May 26 - Across America on a Motor Bicycle

(Wells, NV to Terrace, UT)

"This day, between Wells and Terrace, May 26, I had two experiences more interesting to read about than to pass through. It is rather high altitude there, the elevation at Wells being 5,628 feet, and at Fenelon, the name of a side switch without a house near it, 20 miles east, the elevation is 6,154 feet. There was a heavy frost on the ground in the morning when I left Wells at 6 o'clock, as, indeed, there was nearly every morning during that week. It was bitter cold, and before I had gone 20 miles my ears were severely frosted. There was no snow to rub on them though, and I had to doctor them the best I could with water first and then lubricating oil. In the afternoon of the same day it grew very hot, and my ears got badly sunburned, in common with my face. That gives an idea of the climate of the country. The other experience of the day was not so painful; it would commonly be considered a treat; but it was a distinct shock to me because, not being in condition to use my wits properly, I did not understand. I was about 70 miles east from Wells, near Tecoma, and riding on the finest stretch of trail that I had struck in several hundred miles, when I saw coming toward me in the distance one of the Conestoga wagons drawn by a team of horses with two men walking along beside the horses. I was somewhat doubtful about the road I was following, afraid it would lead me too far from the railroad, and I was delighted to meet with someone who could tell me where the road led. As the wagon approached it was lost to sight behind a bunch of sagebrush in a turn of the road. I kept riding toward it, and when I got to the spot there was nothing there. The desert was all about, devoid of any human being except myself, and there was no place behind a cliff or any hollow of the land where a team and wagon could disappear. I was dumb with amazement, and dismounted in a daze, wondering if the sun had affected my head. My mind could not have been working clearly, for I never thought of its being a mirage, as I afterward knew it to be, I was afraid I was losing my mind, and went on silently with a feeling of dread. The stretch of road was of red gravel, and lasted 10 miles beyond the mirage. I covered it in 30 minutes. Then it began to rain, and I got back to the track and rode into Terrace, Utah, at 7:30 p.m. having covered 98 miles during the day of 13 hours.


G.Wyman
Terrace, where I stopped overnight on May 26, is in Utah, and is another division of some size. It is the biggest eating station on the Southern Pacific road between San Francisco and Ogden. I crossed the line between Nevada and Utah when I was about 30 miles out of Wells, and at Terrace was about three-fourths of the way through the Great American Desert. Around this place I saw the greatest collection of dugouts and log houses built of railroad ties that I had yet seen. Such dwellings are common on the outskirts of the division towns and in the settlements of section hands, but one sees only two or three at a time ordinarily, while at Terrace there is a swarm of them. For the dugouts the owners dig cellars about four feet deep and build up, criblike, four feet above the ground, giving the interior one or two rooms eight feet in height. Foreigners mostly live in these and the tie houses, which are simply log shanties made of cross ties, and plastered up with adobe mud. Sometimes Indians of the blanket variety occupy these dugouts, but more often the aborigine stragglers from the reservations occupy tepees on the outskirts of the towns, if these places of a couple of dozen houses can be called towns. 

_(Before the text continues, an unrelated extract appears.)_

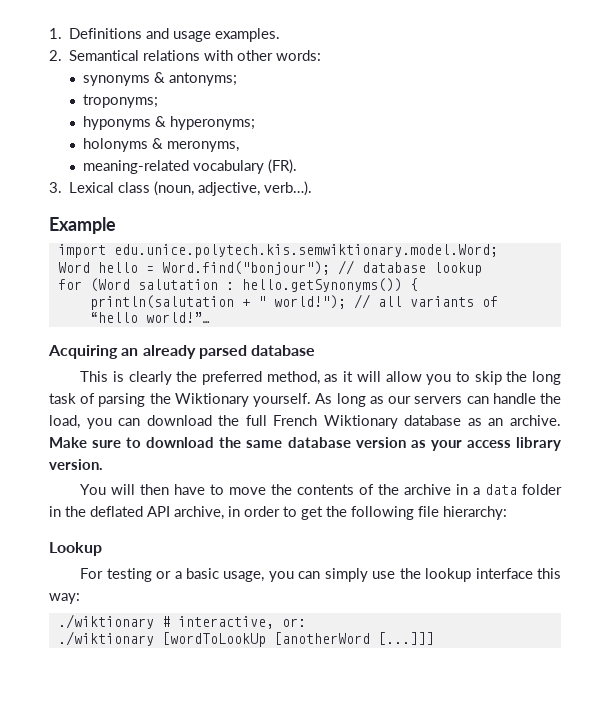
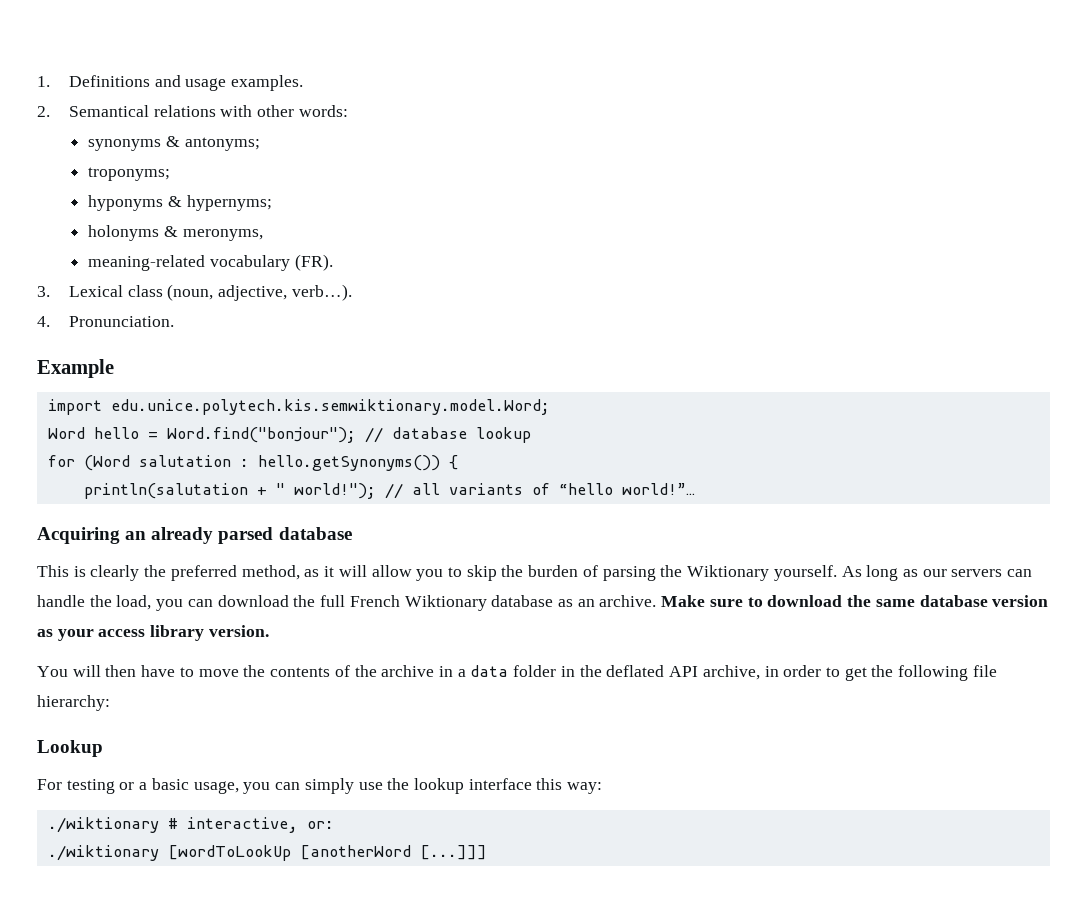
[170,116,256,130] hyperonyms; -> [186,195,272,211] hypernyms;
(313, 188) none -> [37,316,174,327] // 4. Pronunciation.
[532,371,562,385] [49,393,76,404] long task -> [528,565,579,577] burden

While I saw plenty of Indians on my trip, I did not have any adventures with them. I did not have time to work up adventures; enough came without seeking; besides, the Indians I saw are not of the adventurous sort. They are a lazy, dirty lot that sulk about while their squaws work in the eating houses and elsewhere to get money for extra tobacco for the bucks. The only time I spoke to an Indian during my trip was to ask a slouching fellow about a route and I could not understand his reply enough to derive any satisfaction. So that settles the Indian matter, for I don't propose to manufacture any dime-novel incident just for the sake of adding color."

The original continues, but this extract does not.